### Data for this exercise
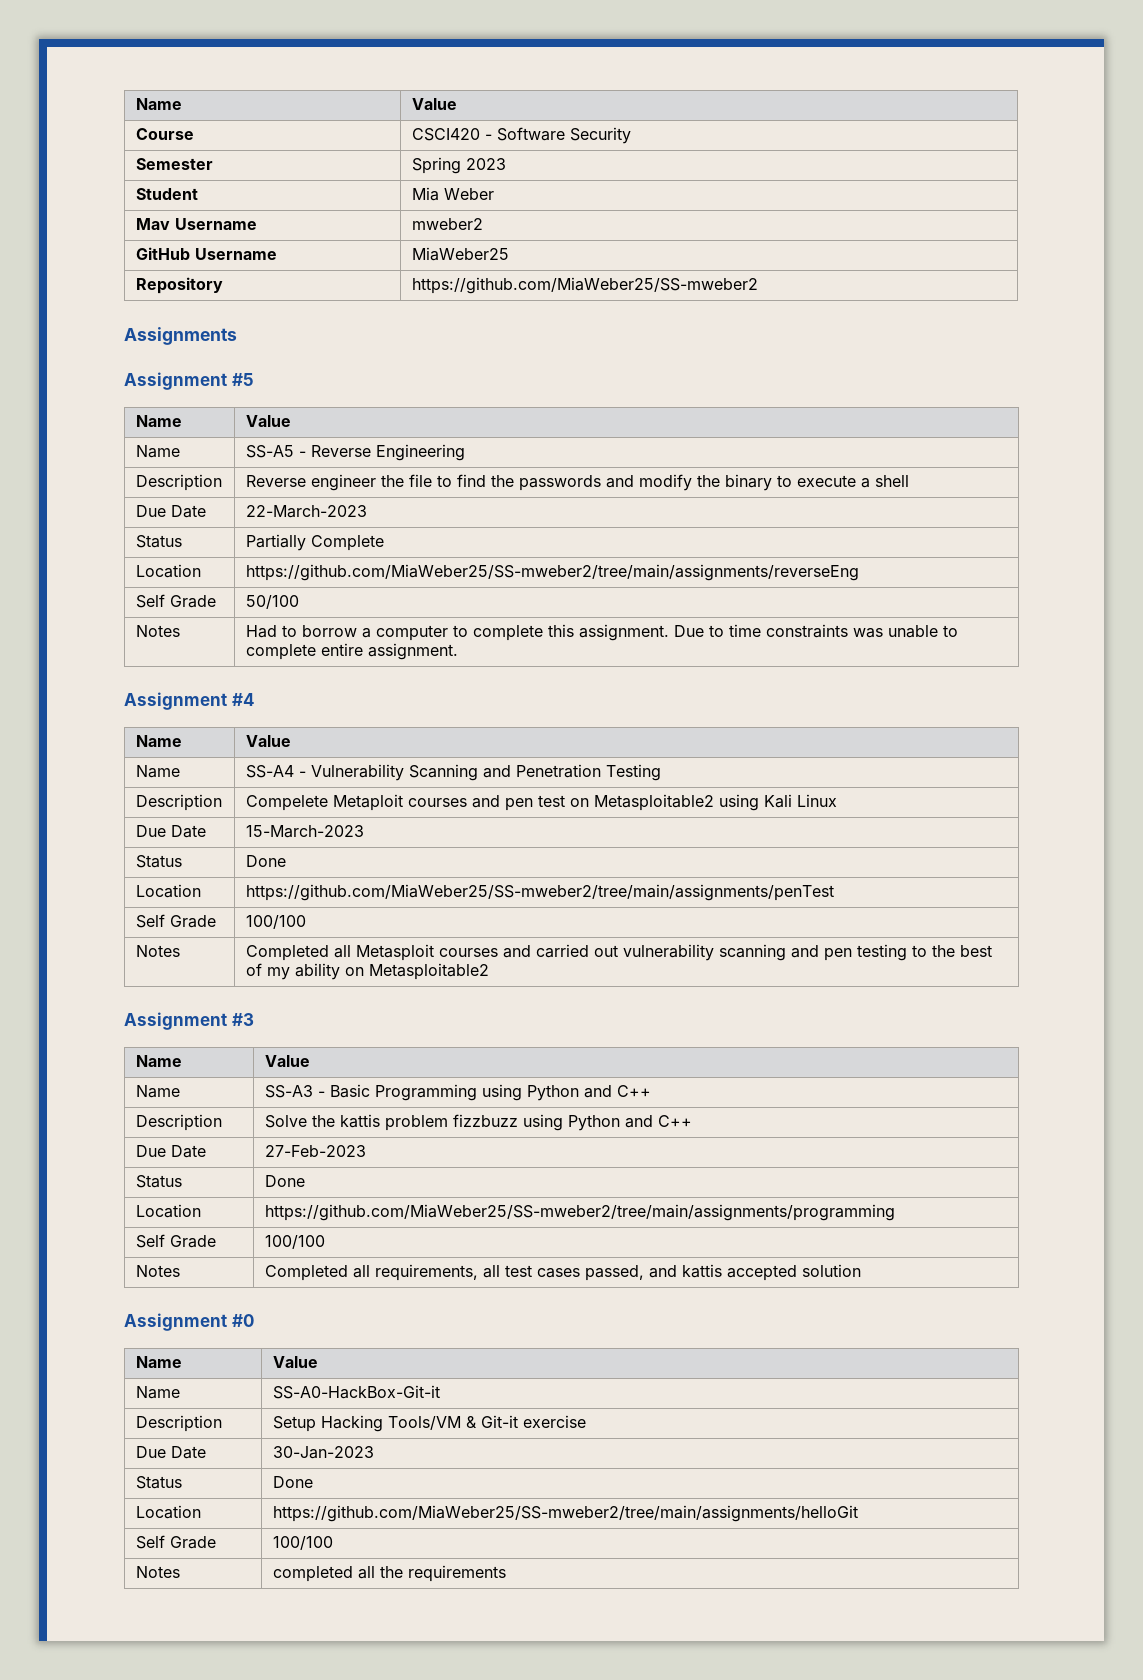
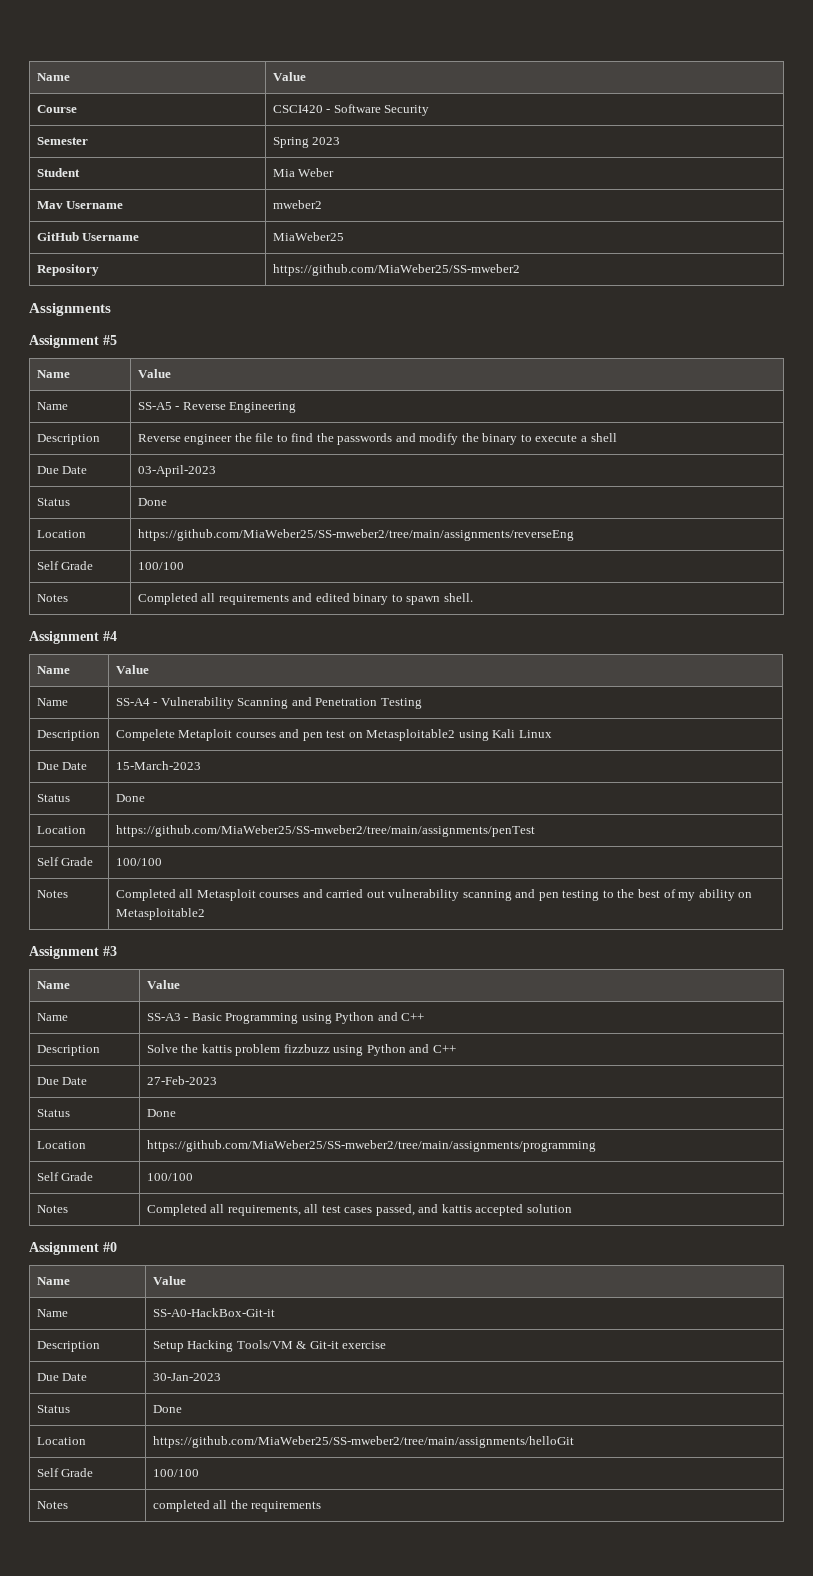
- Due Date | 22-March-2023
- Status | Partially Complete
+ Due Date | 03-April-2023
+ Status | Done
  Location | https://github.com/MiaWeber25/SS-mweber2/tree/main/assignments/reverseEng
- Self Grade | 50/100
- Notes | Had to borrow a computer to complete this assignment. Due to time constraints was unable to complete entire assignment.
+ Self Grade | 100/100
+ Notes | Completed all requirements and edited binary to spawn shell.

...

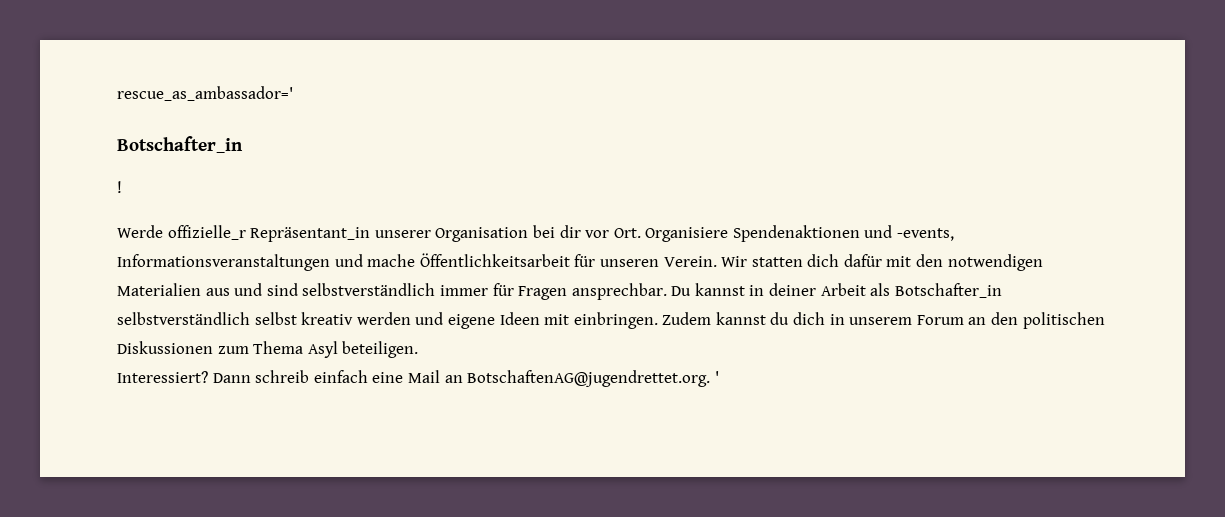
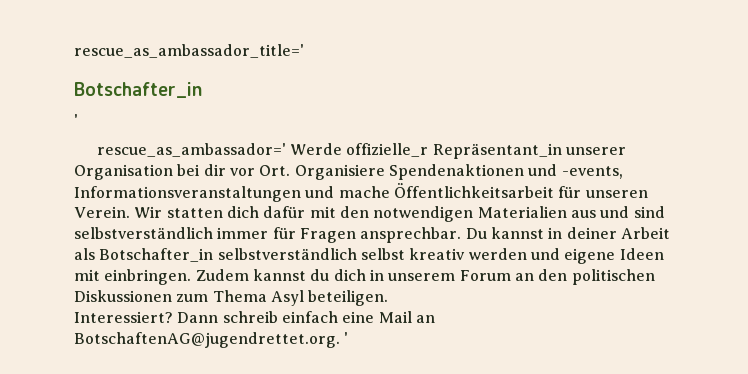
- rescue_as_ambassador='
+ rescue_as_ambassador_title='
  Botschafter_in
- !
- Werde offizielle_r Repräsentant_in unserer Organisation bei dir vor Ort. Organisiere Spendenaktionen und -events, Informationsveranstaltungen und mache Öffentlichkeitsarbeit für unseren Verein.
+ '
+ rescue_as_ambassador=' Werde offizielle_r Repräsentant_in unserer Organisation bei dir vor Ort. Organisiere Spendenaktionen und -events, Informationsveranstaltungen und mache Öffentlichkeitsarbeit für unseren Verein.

### About this exercise
Beginning at the line above with "- Due Date | 22-March-2023" and finishing at the line with "- Self Grade | 50/100", return each line exactly and return nothing else.

### Your response
- Due Date | 22-March-2023
- Status | Partially Complete
+ Due Date | 03-April-2023
+ Status | Done
  Location | https://github.com/MiaWeber25/SS-mweber2/tree/main/assignments/reverseEng
- Self Grade | 50/100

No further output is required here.